- _Work task_: Give back the records below verbatim, please, but without a single image.

- _Difference listings_:
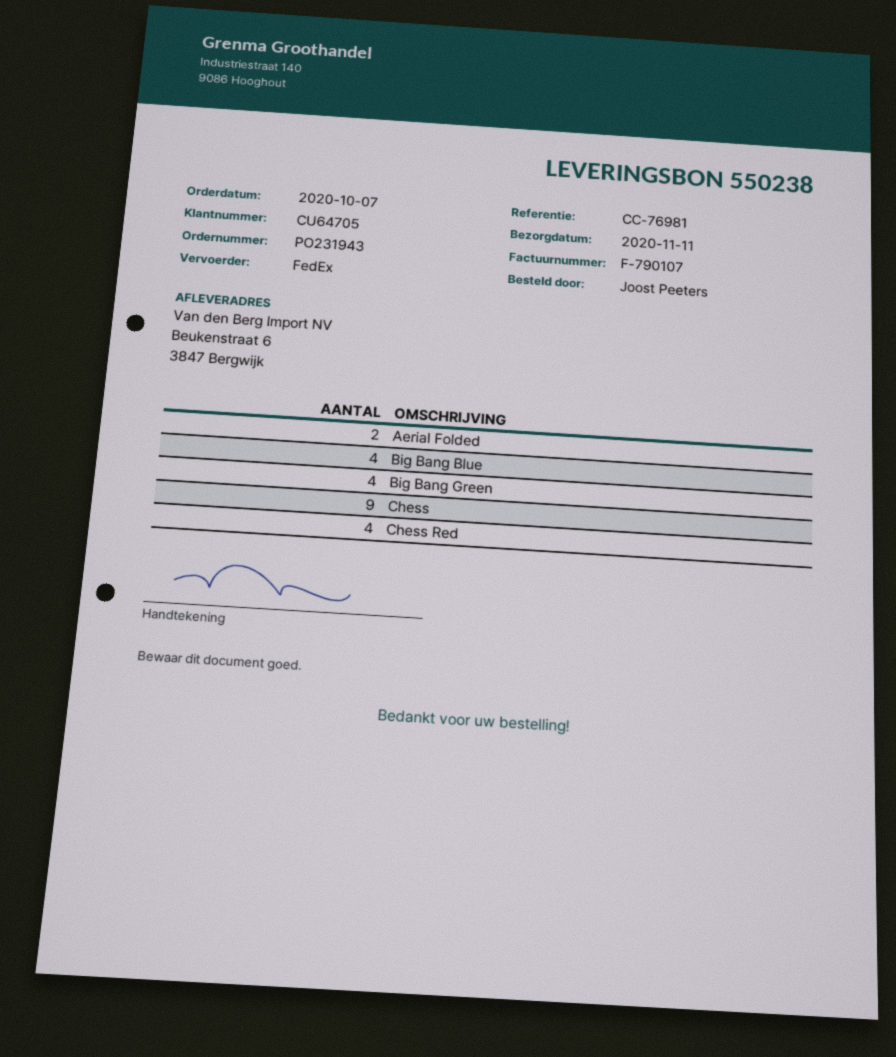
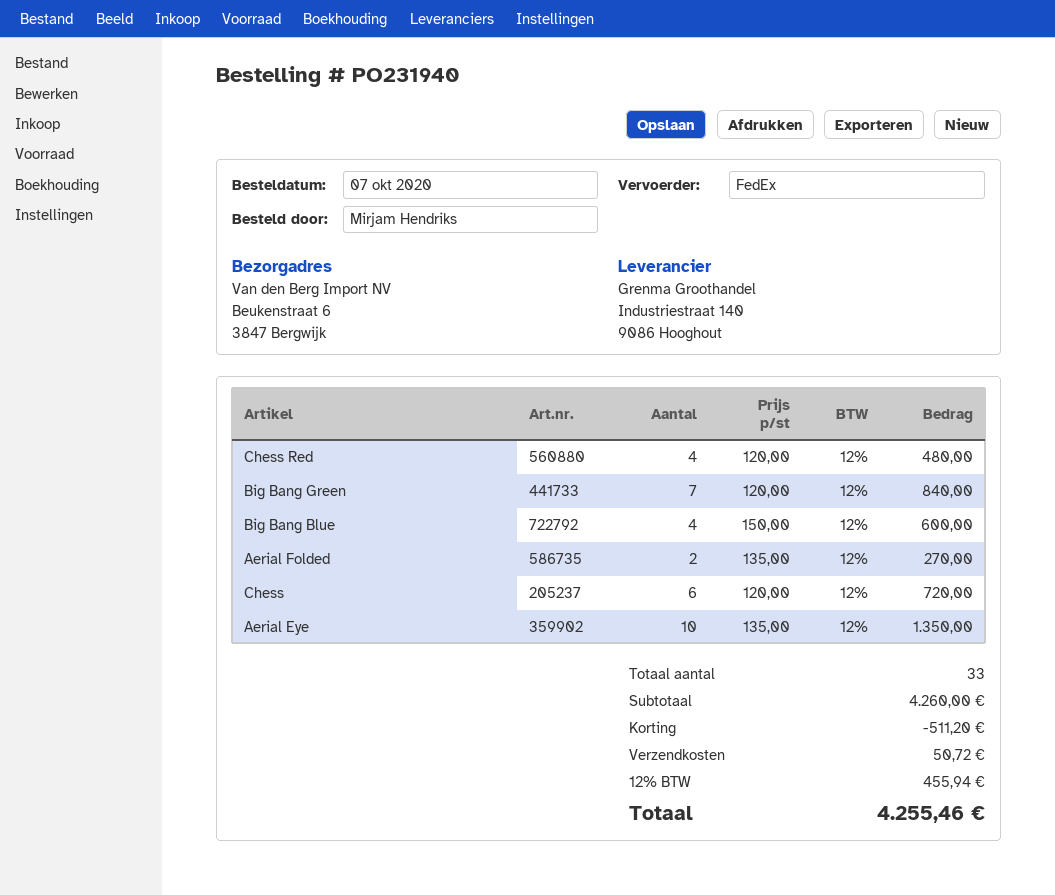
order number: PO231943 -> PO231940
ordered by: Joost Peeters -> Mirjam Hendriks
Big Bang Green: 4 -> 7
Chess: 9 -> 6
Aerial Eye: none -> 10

- _Response_:
order number: PO231943 -> PO231940
ordered by: Joost Peeters -> Mirjam Hendriks
Big Bang Green: 4 -> 7
Chess: 9 -> 6
Aerial Eye: none -> 10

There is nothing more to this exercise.